This topic provides suggestions on how to use Hadoop Distributed File System (HDFS) to perform scenario-specific configurations in E-MapReduce (EMR). The suggestions can help improve the performance and stability of HDFS.

Background information

Configure a recycle bin mechanism

  • Background information: In HDFS, files that are deleted are moved to a recycle bin so that the data can be recovered in case of misoperation.

    You can set a time threshold for files to be retained in the recycle bin. When the storage duration of a file in the recycle bin exceeds the threshold, the system automatically deletes the file from the recycle bin and the file cannot be recovered. You can also manually delete files in the recycle bin.

  • Suggestion: Go to the Configure tab on the HDFS service page in the EMR console, search for the fs.trash.interval parameter in the Configuration Filter section, and specify the parameter. The following table describes the parameter. fs.trash.interval
    Parameter Description Default value
    fs.trash.interval The time threshold for data to be retained in the recycle bin, in minutes. If the storage duration of data in the recycle bin exceeds the threshold, the system deletes the data and the data cannot be recovered.

    If you set this parameter to 0, the recycle bin mechanism is disabled.

    1440
    Note We recommend that you use the default value of this parameter. This way, you can recover the files that are deleted by mistake. We recommend that you do not set this parameter to an excessively large value. Otherwise, excessive space of your cluster may be occupied by files in the recycle bin.

Control the number of small files

  • Background information: The HDFS NameNode loads all file metadata to the memory. If the disk capacity of your cluster is constant and a large number of small files are generated, the NameNode encounters a bottleneck issue of memory capacity.
  • Suggestion: Control the number of small files. We recommend that you merge existing small files into large files.

Set the number of files in a directory of HDFS

  • Background information: When your cluster is running, multiple clients or components, such as Spark and YARN, may continuously write files to the same directory in HDFS. A limit is imposed on the number of files that can be written to a directory in HDFS. Therefore, you must plan data storage in advance to prevent the number of files in a directory from exceeding the threshold. An excessive number of files may cause job failures.
  • Suggestion: Go to the Configure tab on the HDFS service page in the EMR console. Click the hdfs-site tab in the Service Configuration section. Click Custom Configuration, add the dfs.namenode.fs-limits.max-directory-items parameter to specify the maximum number of files that can be stored in a directory, and then click Save to save the configuration. For more information about how to add a parameter, see Add parameters.
    Note You must plan data storage in advance. You can classify files by time or business type. We recommend that you set the maximum number of files that can be written to a directory to 1,000,000.

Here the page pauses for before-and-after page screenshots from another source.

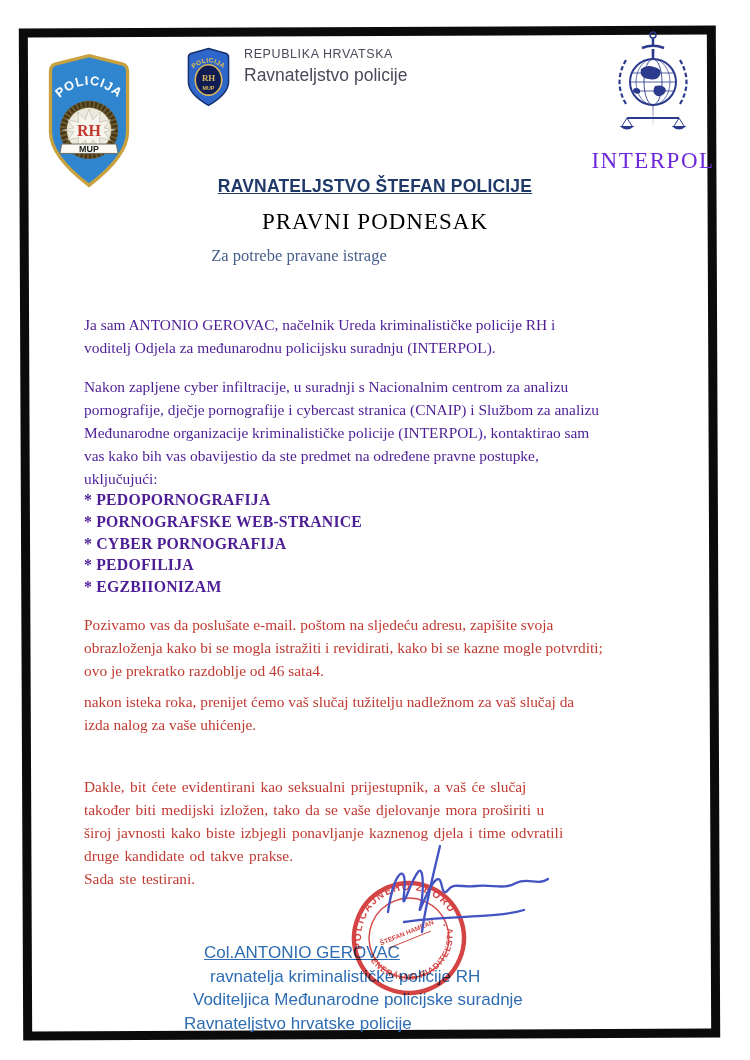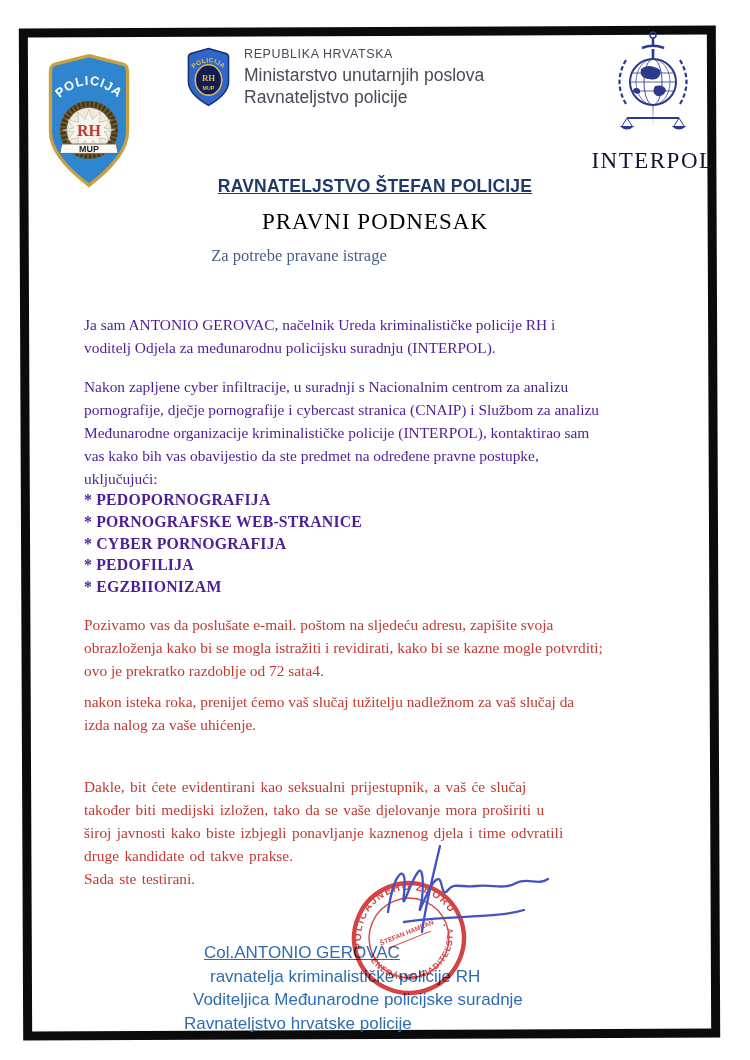"Ministarstvo unutarnjih poslova" div.l2 { html: <div>Ministarstvo unutarnjih poslova</div> -> none }
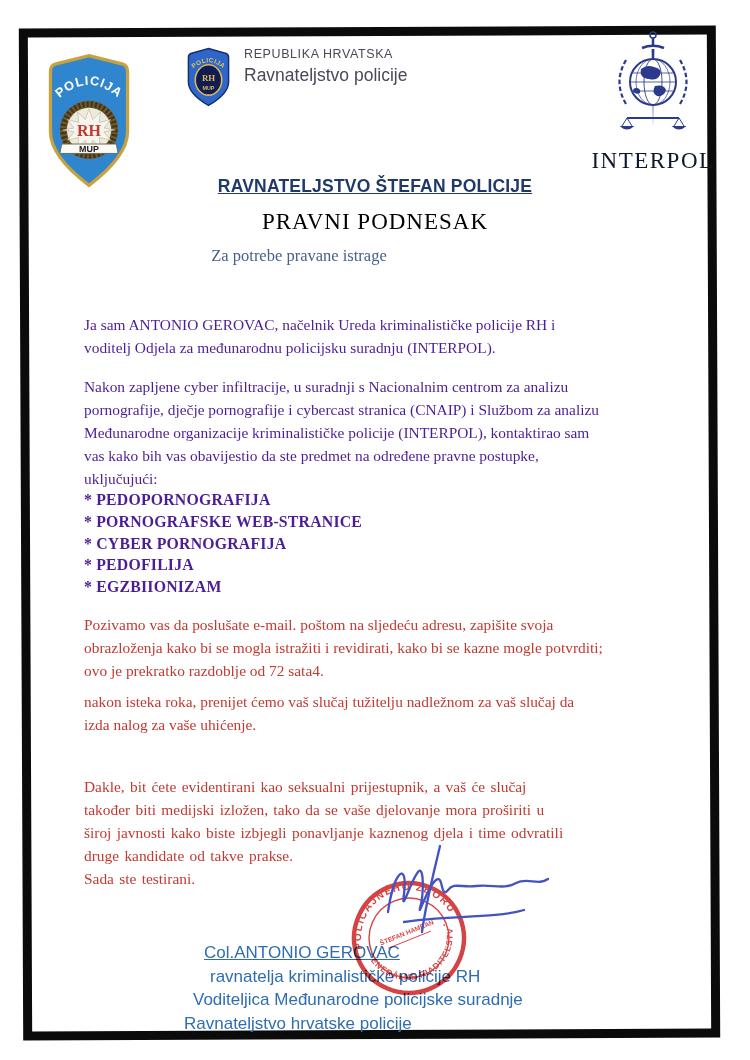"INTERPOL" .interpol .word { color: #0f172a -> #6d28d9 }
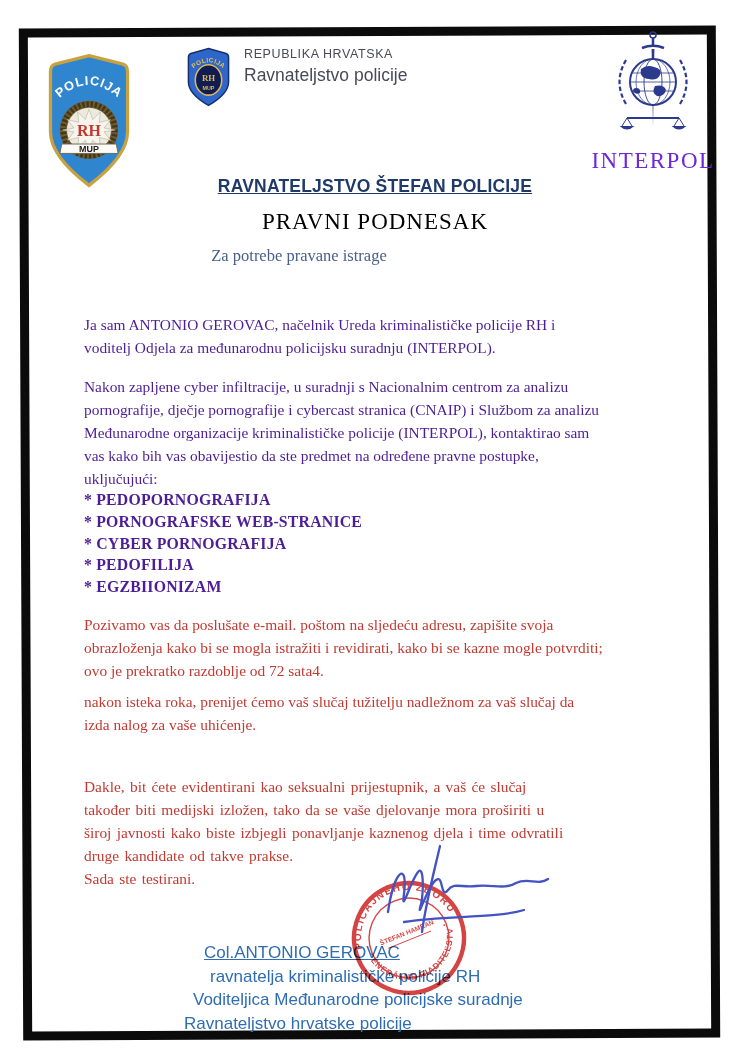"Pozivamo vas da poslušate e-mail." div.abs { text: 72 -> 46 }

Reduce the probability that an exception occurs on a running client in case of network instability

  • Background information: In case of network instability, the probability that an exception occurs on a running client increases.
  • Suggestion: Set the ipc.client.connect.max.retries.on.timeouts and ipc.client.connect.timeout parameters to large values to increase the maximum number of connection retries and extend the timeout period for establishing a connection. This helps reduce the probability that an exception occurs on a running client. To specify these two parameters, perform the following steps: Go to the Configure tab on the HDFS service page in the EMR console. Search for the ipc.client.connect.max.retries.on.timeouts and ipc.client.connect.timeout parameters in the Configuration Filter section and increase the values of these two parameters.
    Parameter Description Default value
    ipc.client.connect.max.retries.on.timeouts The maximum number of retries for the client to establish a socket connection with the server. 45
    ipc.client.connect.timeout The timeout period for the client to establish a socket connection with the server.

    Unit: milliseconds.

    20000

Specify the maximum number of volumes that are allowed to be damaged

  • Background information: By default, if multiple data storage volumes are configured for a DataNode and one of the volumes is damaged, the DataNode will no longer provide services.
  • Suggestion: Specify the maximum number of volumes that are allowed to be damaged. If the number of damaged volumes on a DataNode does not exceed the upper limit, the DataNode can still provide services. To specify the maximum number of damaged volumes that are allowed, perform the following steps: Go to the Configure tab on the HDFS service page in the EMR console, search for the dfs.datanode.failed.volumes.tolerated parameter in the Configuration Filter section, and change the value of this parameter.
    Parameter Description Default value
    dfs.datanode.failed.volumes.tolerated The maximum number of data storage volumes that are allowed to be damaged before a DataNode stops providing services. By default, at least one available volume must be configured. 0
    Note If a DataNode has a defective disk and no other nodes can take over the services on the DataNode, you can temporarily increase the value of this parameter to allow the DataNode to continuously provide services.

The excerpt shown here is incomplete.